Chronique

François Houle 5 +1

Genera

François Houle (cl), Taylor Ho Bynum (cnt), Samuel Blaser (tb), Michal Bates (b), Harris Eisenstadt (dm), Benoît Delbecq (p)

Label / Distribution : Songlines

François Houle, clarinettiste canadien aussi à l’aise dans l’interprétation d’œuvres classiques qu’en jazz et en musiques improvisées, est principalement connu en France pour son travail avec Benoît Delbecq [1]. Le voici en quintet avec en invité…le pianiste français. À leurs côtés, la fine fleur de la nouvelle génération nord-américaine : Taylor Ho Bynum au cornet, Michael Bates à la contrebasse et Harris Eisenstadt à la batterie, ainsi que la révélation du trombone européen, Samuel Blaser. Tous ont marqué ces dernières années par leurs collaborations multiples mais aussi et surtout par leurs œuvres en tant que leaders. Ainsi, Blaser a déjà livré de grands disques (Boundless, Vol à voile) ; Bynum est à la tête d’un excellent sextet et joue au sein du passionnant quartet The Thirteenth Assembly. Quant à Eisenstadt, il vient de publier le troisième volume de son Canada Day, salué par la critique. Enfin, Bates, avec son quartet Outside Sources, a notamment enregistré deux disques (vivement recommandés) pour le label Greenleaf Music de Dave Douglas. Autant dire que Houle a monté là un groupe plus qu’alléchant qu’on avait hâte de découvrir.

« Le Concombre de Chicoutimi I », qui ouvre l’album, porte dès les premières mesures la signature bien particulière de François Houle. Sur un tempo lent, l’auditeur se laisse prendre par l’étrangeté du thème et la beauté des timbres. Après cette courte introduction, le décor change du tout ou tout avec « Essay #7 » : le rythme s’élève, les lignes se croisent, le discours se complexifie. Plus d’introspection ici, mais de l’énergie, des lignes tendues tirées par les différents musiciens. La naissance d’un alliage qui fait la force de Genera. Car l’une des grandes réussites de ce Québécois installé à Vancouver est d’exploiter au maximum les possibilités des six instruments dont il s’est entouré pour pétrir la masse sonore et les lignes mélodiques et en tirer une musique originale, extrêmement riche. Genera est en équilibre perpétuel entre les pistes ouvertes par ces deux morceaux introductifs.

La technique sans faille des musiciens est entièrement au service de l’œuvre collective.

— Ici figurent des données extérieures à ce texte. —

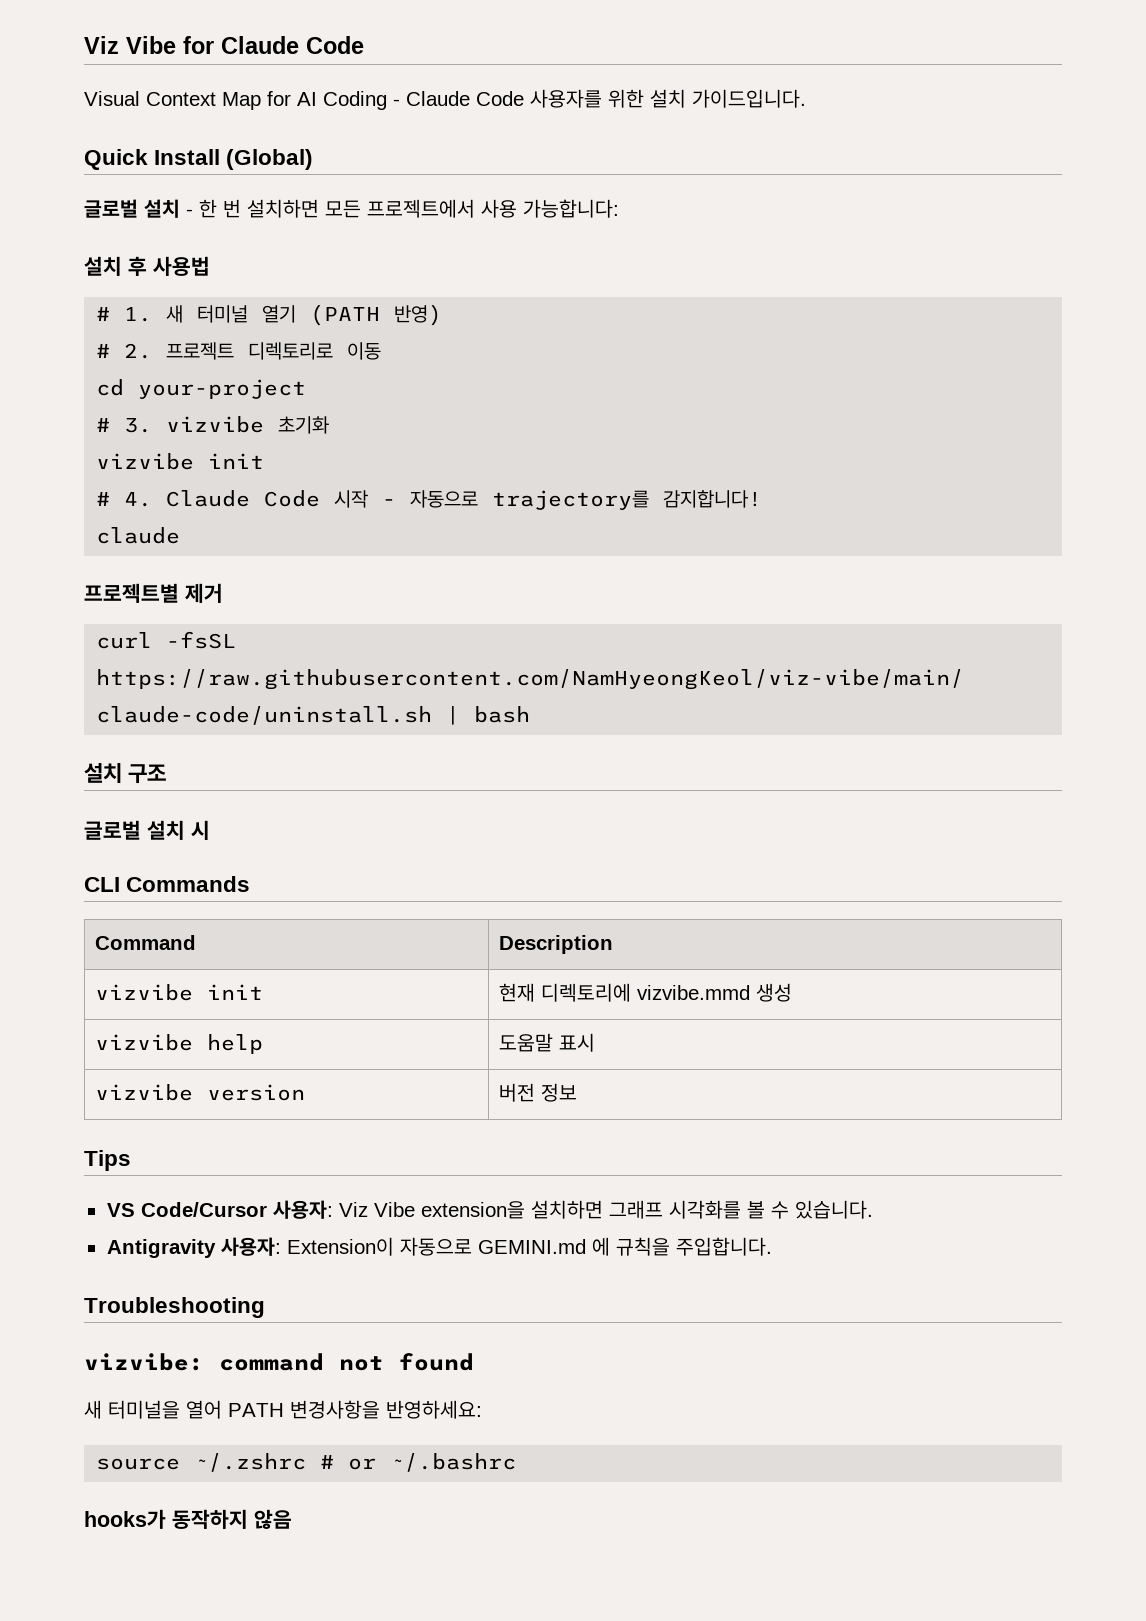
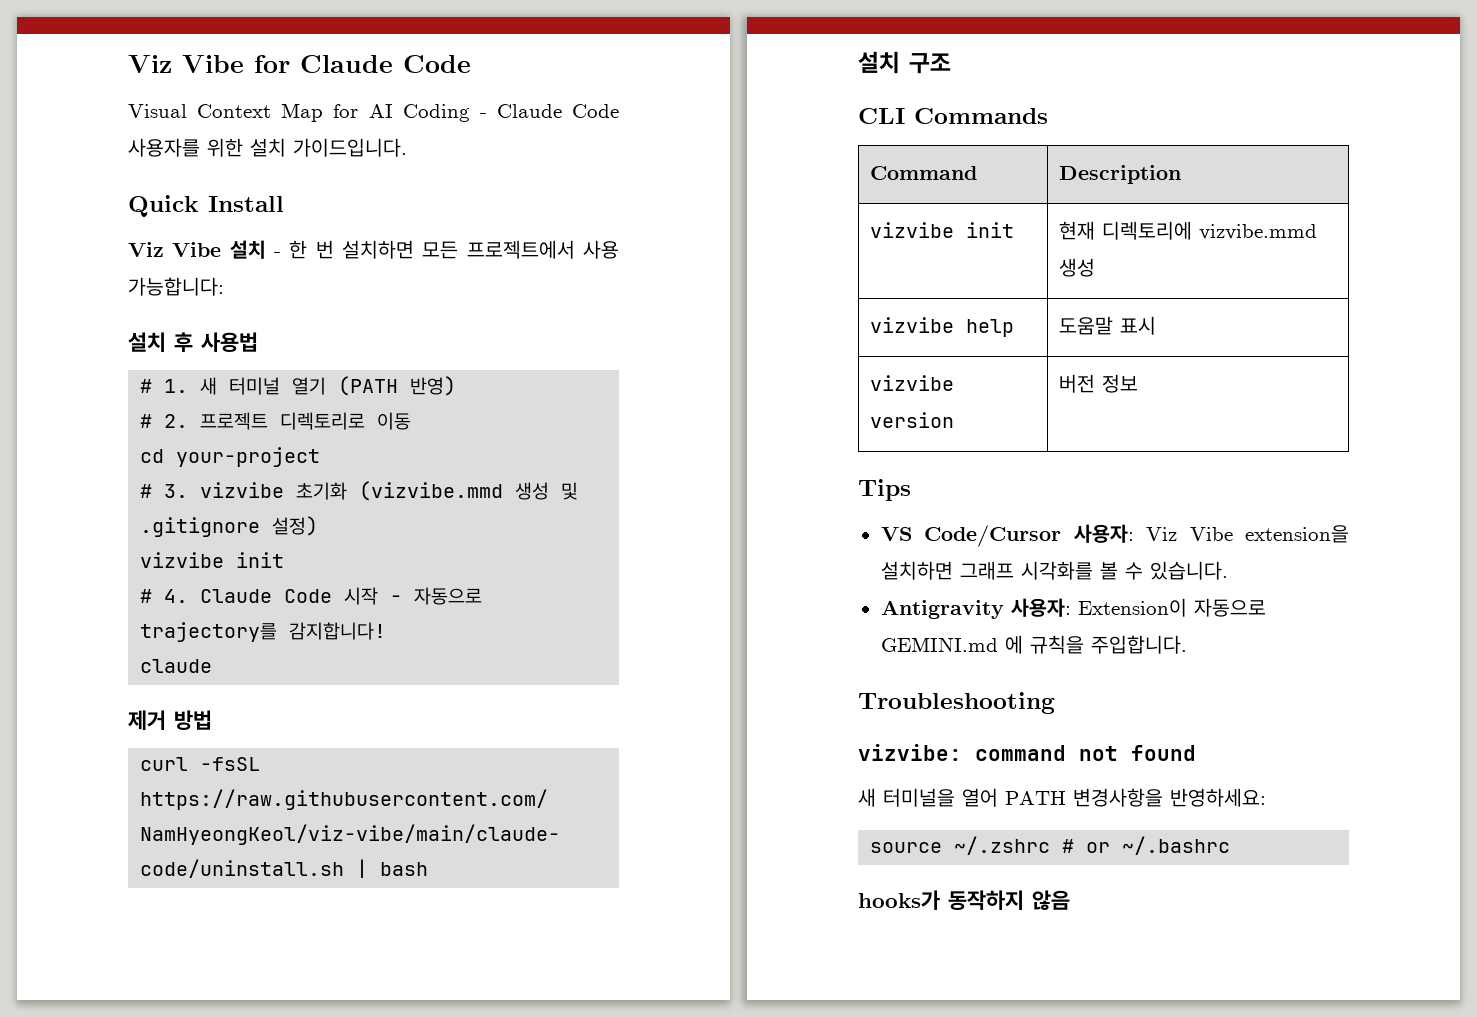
- Quick Install (Global)
- 글로벌 설치 - 한 번 설치하면 모든 프로젝트에서 사용 가능합니다:
+ Quick Install
+ Viz Vibe 설치 - 한 번 설치하면 모든 프로젝트에서 사용 가능합니다:
- # 3. vizvibe 초기화
+ # 3. vizvibe 초기화 (vizvibe.mmd 생성 및 .gitignore 설정)
- 프로젝트별 제거
+ 제거 방법
- 글로벌 설치 시

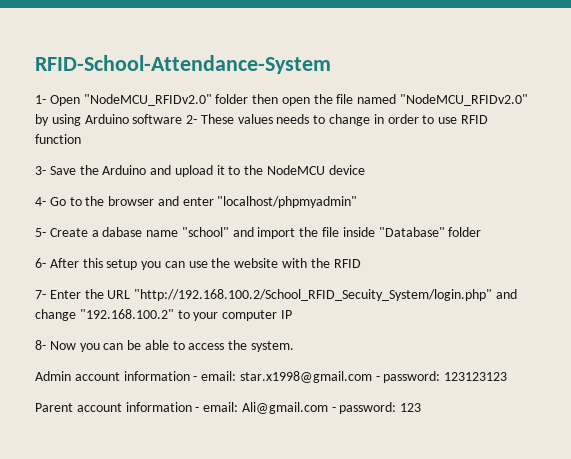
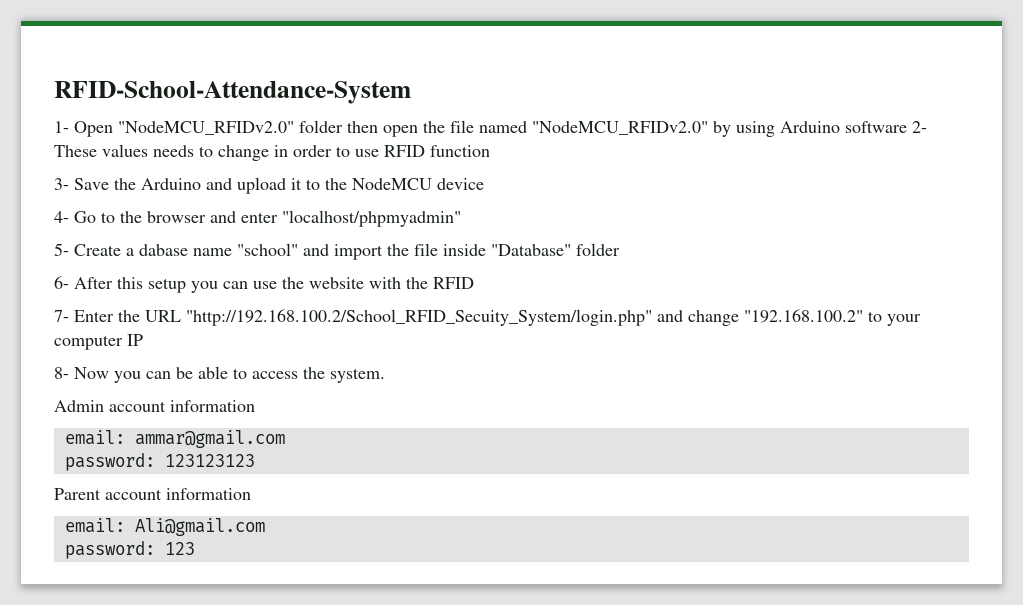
- Admin account information - email: star.x1998@gmail.com - password: 123123123
+ Admin account information
+ email: ammar@gmail.com
+ password: 123123123
- Parent account information - email: Ali@gmail.com - password: 123
+ Parent account information
+ email: Ali@gmail.com
+ password: 123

Genera est l’occasion d’admirer la cohésion, la sensibilité et l’inventivité de la paire rythmique Bates-Eisenstadt, la sonorité exceptionnelle de Blaser au trombone, la fluidité de Bynum au cornet. C’est surtout une nouvelle preuve de l’entente exceptionnelle entre Delbecq et Houle, et du talent de chacun pour habiter une musique originale. Un jazz contemporain qui prend corps et vie tout au long de l’album, entre plages contemplatives et morceaux enlevés, avec un sens de la dramaturgie passionnant. François Houle nous ouvre les portes de son monde, parfaitement servi par de jeunes pousses dont le talent s’épanouit au grand jour.